7. • Correlation between Loading Profiles and Ambient TemperatureProfiles
The loading profiles are correlated with ambient temperature profiles. Like For example
during winter peak loads usually occur on the coldest days of the year on the other hand
in summer peak loads occur on the hottest days of the year. So in winter the correlation
between load and temperature should be negative; in summer it should be positive.
17 Risk Calculation
I. Risk has been defined as the product of probability and impact . The total impact
of transformer thermal overload includes both the impact of loss of life and
failure.
II. It is baased on conditional proability.
18 TRANSFORMER REFERENCE RISK LEVELS
Power system load is typically cyclic in nature with both daily and annual cycles. For the
daily cycle, it is usually assumed that transformers operate on a load cycle that repeats
every 24 hours. The load cycle changes with seasons. It is usually appropriate to assume
that the duration of the same load cycle extends over 90 days.
19 Reference Loading Levels
• Normal Life Expectancy Loading
Normal life expectancy loading (NLEL) is defined as
Loading for which the winding HST and maximum top oil temperatures as permitted in
IEEE C57.12.00-1987 are not exceeded, although the loading may exceed nameplate
rating. This loading can be continued indefinitely; it is considered to be risk-free to
remain in NLEL. To remain in NLEL, it is suggested that the winding should be HST be
kept in the range of 110 C–120 C.
• Planned Loading Beyond Nameplate Rating
Planned loading beyond nameplate rating (PLBNR) is is defined as
Loading for which the winding HST or top oil temperature exceeds the levels suggested
for NLEL. It is accepted by the user as an anticipated, normal, reoccurring loading.
This loading is allowed with all components in service, yet some risk is associated with.
To remain in PLBNR, it is suggested that operation not exceed 4 hours per day
when the winding HST is in the range of 120 C–130 C.
• Long-Time Emergency Loading
Long-time emergency loading (LTEL) is is defined as
Loading for which the winding HST or top oil temperature exceeds those permitted for
rated load operation. It is usually allowed only under conditions of prolonged outage of
some system elements.
8. To remain in LTEL, it is suggested one 24-hour period contains no more than six hours
operation when the winding HST is in the range of 130 C–140 C, together with no more
than four hours operation when the winding HST is in the range of 120 C–130 C.

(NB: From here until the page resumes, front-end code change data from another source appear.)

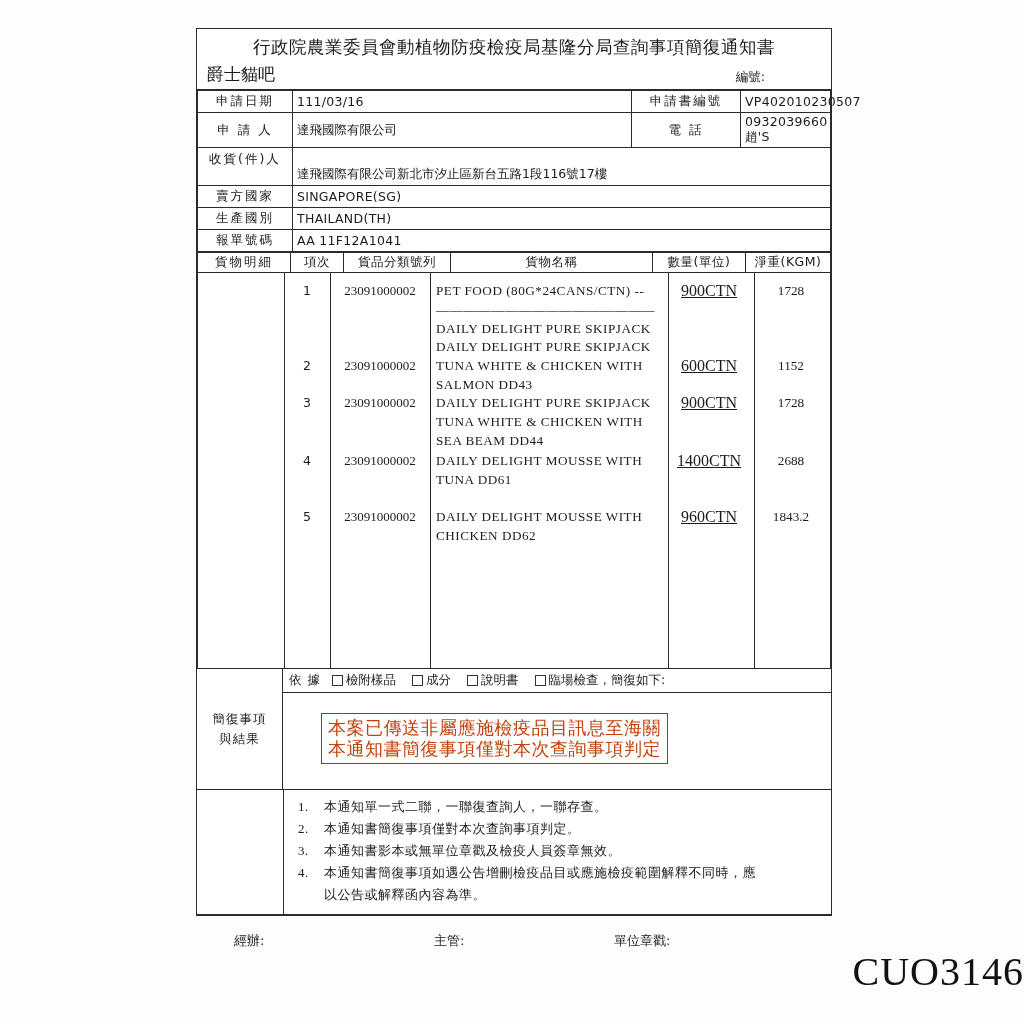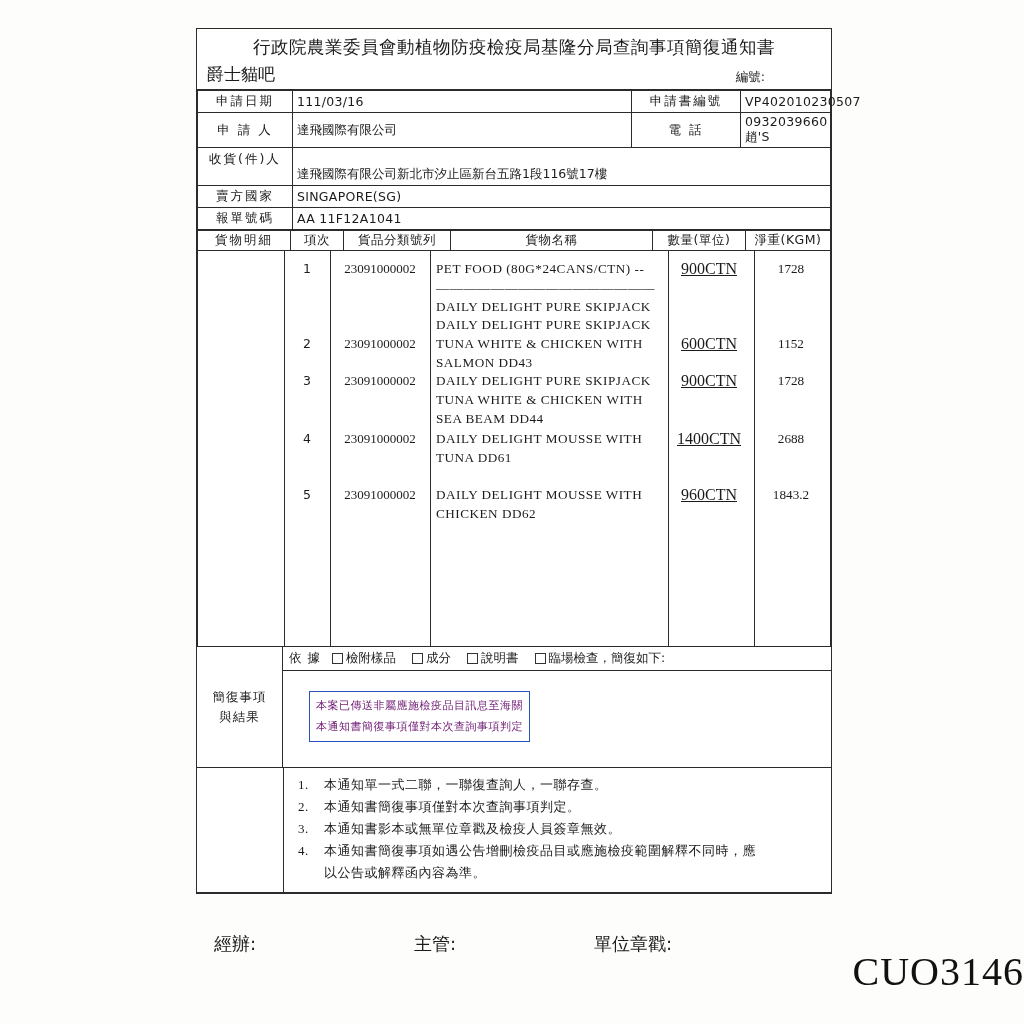"生產國別" tr.h24 { html: none -> <tr> <td>生產國別</td> <td>THAILAND(TH)</td> </tr> }
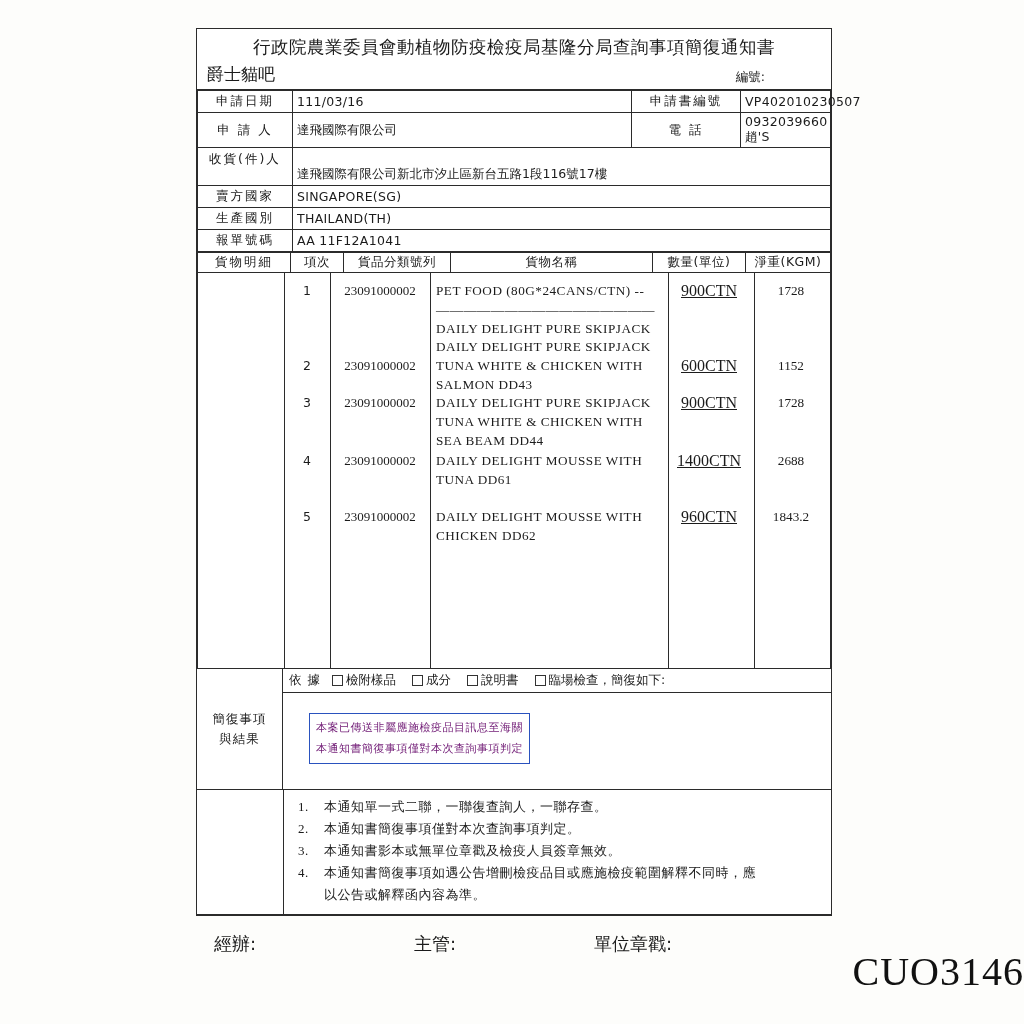"本案已傳送非屬應施檢疫品目訊息至海關" .stamp { color: #701a75 -> #c2410c; font-size: 11px -> 18px; left: 26px -> 38px }
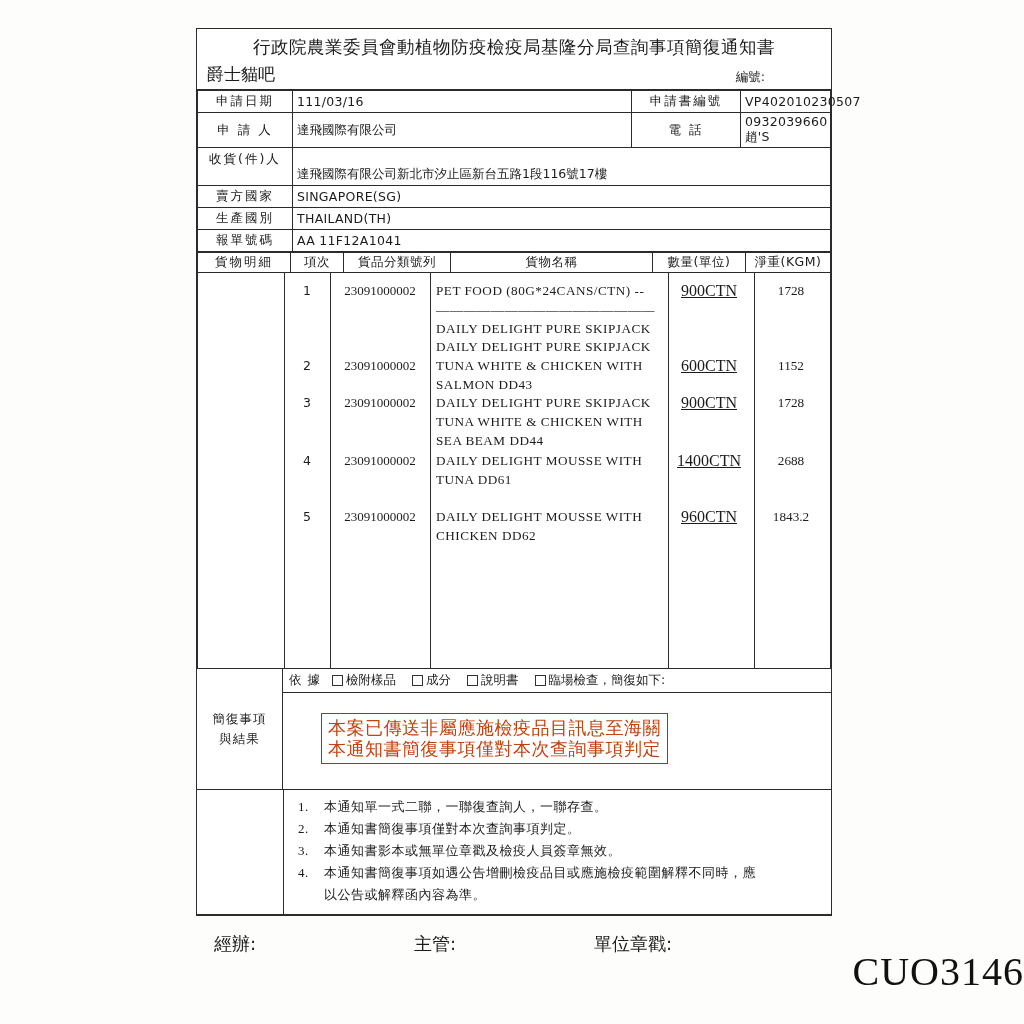"經辦:" .footer { font-size: 18px -> 13px; left: 184px -> 204px }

• Short-Time Emergency Loading
Short-time emergency loading (STEL) is defined as
Loading for which the winding HST or top oil temperature exceeds the limits given for
PLBNR. It is an unusually severe condition typically acceptable only after the occurrence
of one or more unlikely events that seriously disturb normal system loading.
20 CONCLUSION
We provide a risk-based assessment method of transformer thermal loading capability.
Compared with the traditional deterministic methods has the following advantages.
• It determines a realistic estimate of transformer thermal loading capability by using
probabilistic characterization of uncertainty rather than using conservative deterministic
values.
• It provides a quantitative risk index that can be used to detect high risk situations.
• It can also be used, together with risk calculation
I. Transmission
II. Lines overload
III. Voltage collapse
IV. Voltage out-of limit
V. Transient instability to obtain a composite risk as a function of operating
conditions.
The risk calculation method is helpful in making decisions related to balancing risk
against the economic benefits that may result from a transformer loading level.